OPINION / VIEWPOINT
Anti-China institutions spin ‘forced labor’ lies to undermine China’s competitiveness in renewables
Published: Dec 04, 2023 08:56 PM
Slandering Xinjiang -- the new normal of the empire of lies Illustration: Vitaly Podvitski

Slandering Xinjiang -- the new normal of the "empire of lies" Illustration: Vitaly Podvitski

Over the weekend, an article in the BBC accused the British Army of using firms linked to "Uygur forced labor" in China's Xinjiang Uygur Autonomous Region to invest in over £200 million of solar panels in order to meet its renewable energy targets. The article, citing a report from Sheffield Hallam University's "Helena Kennedy Centre," argued in favor of supply chain diversification by cutting reliance on China, which dominates the global Solar Panel supply chain. 

The report didn't substantiate its findings, only using the term "'very high' exposure" in an ambiguous fashion, yet the article repeated its claims as though they're facts. The British government at large has avoided confronting China on solar panels, recognizing that the UK has limited industrial capacity and is under tremendous pressure to meet its net zero targets. On the other hand, such documentation was used readily to ban their import in the United States under a blanket assumption of guilt, which speaks volumes about the true motivations of this research.

The "Uygur forced labor" issue is a ruse, exclusively driven by the US government. It's designed to promote anti-China supply chain diversifications and commercially motivated protectionism, targeting goods which the US deems "strategic." Starting in 2021, the Biden administration U-turned on the Trump administration's neglect of environmentalism and declared that its fundamental policy goal was to dominate the "technologies of the future," which in turn constitutes renewable energy goods - solar panels, electric batteries, cars and similar technologies. 

In doing so, a number of "studies" quickly materialized from US-funded and linked institutions which, lacking direct evidence, accused China of utilizing forced labor from the Uygur minority in the Xinjiang autonomous region in order to make solar panels. This has never been proven, yet the allegations were repeated by the mainstream media and quickly led up to several US policy decisions including a ban on Chinese made solar panels, as well as all goods from the Xinjiang region, all of which were meted on a "guilty until proven innocent" premise which asked companies to "prove a negative," all of which were in deliberate bad faith.

The Helena Kennedy Centre in the United Kingdom is but one particular example of how such "research" institutes are used to co-opt and market America's commercial, economic and strategic goals. The head of the center, Baroness Helena Kennedy, is a hardline anti-China figure who is the founder of the Sinophobic "Interparliamentary Alliance on China" (IPAC) organization. IPAC is, by its own public admission, funded by the US National Endowment for Democracy (NED) and also the Taiwan island authorities. Similarly, the primary researcher in the Helena Kennedy Centre who created this solar panel "forced labor" report, Laura Murphy, is an employee of the US Department of Homeland Security.

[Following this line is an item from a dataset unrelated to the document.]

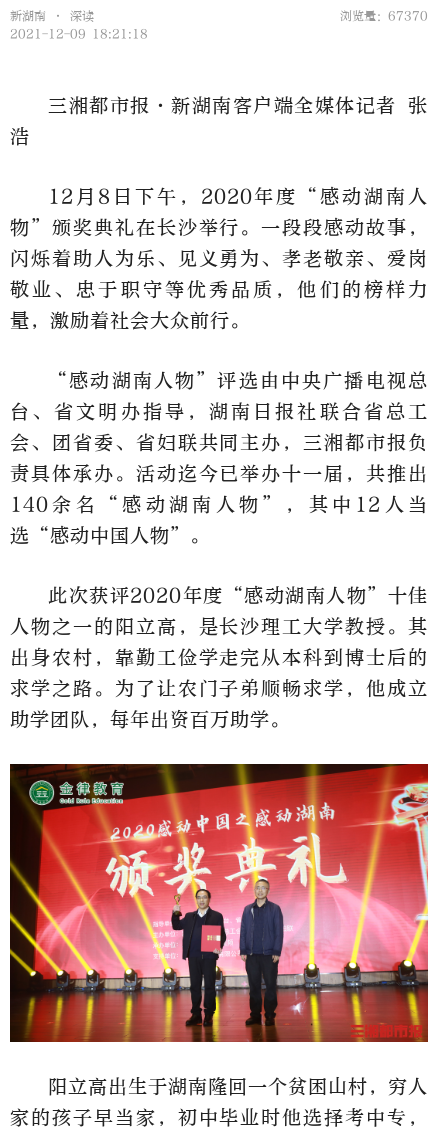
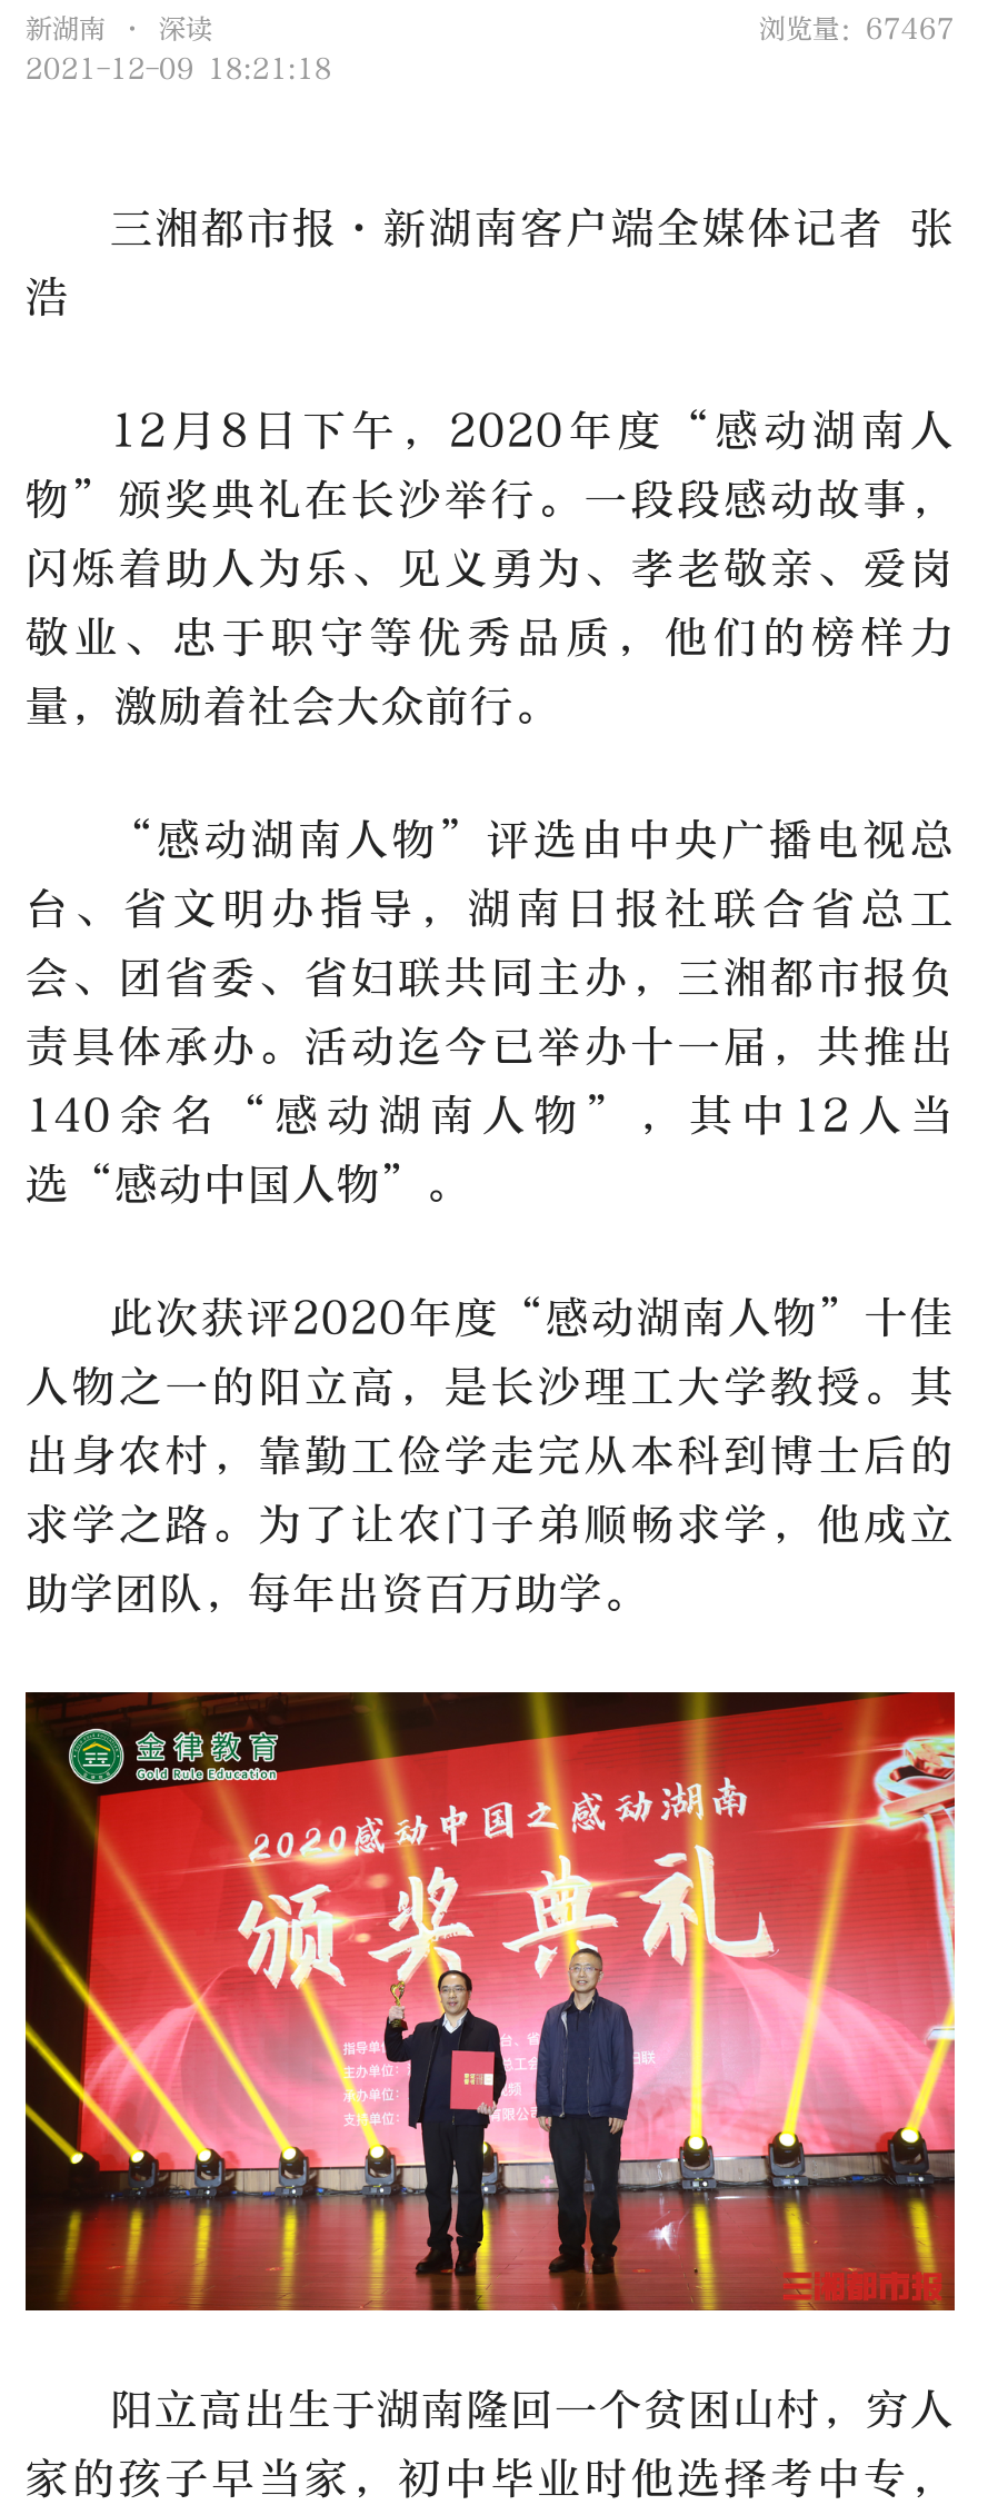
[340,9,428,23] 浏览量：67370 -> [759,13,955,44] 浏览量：67467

What becomes visible is a "web" of anti-China institutions which works to create this content, which is then amplified by the media with its claims taken at face value, and whose aim is to undermine China's commercial competitiveness. The real problem is that China is a world leader in solar panel manufacturing and renewable energy goods, and the United States seeks to undermine this for its own economic gain. Thus, to do this, it resorts to bad faith tactics designed at promoting market exclusion that weaponizes the rhetoric of human rights. The real US policy thinking is explicitly reflected in the Inflation Reduction Act which seeks to weaponize tariffs on a wide range of Chinese renewable goods, irrespectively, without any façade of intention.

It becomes even more telling in this respect that minimal resources, media attention or interest are given towards legitimate reports of real human slavery or forced labor practices around the world, especially those committed in countries allied to the United States. Instead, it is used as a ruse to discredit products they disapprove of or seek to sanction. For instance, if it is not feasible to accuse products of being made with "forced labor," it usually instead emerges in the form of baseless accusations of "espionage" or being a "national security threat" such as the attacks on Huawei or Hikvision. 

All in all, it is evident that to try and forcibly exclude China from the global solar panel supply chain, who provides 80 percent of the world's total, will be economically, commercially, and thus environmentally devastating. Such bans would forcibly narrow the market, drive up prices and set the world back decades. Given this, the UK is really not in any capacity to actually act on the propaganda which is being laundered, hence the government only says it will keep an eye and audit its suppliers accordingly.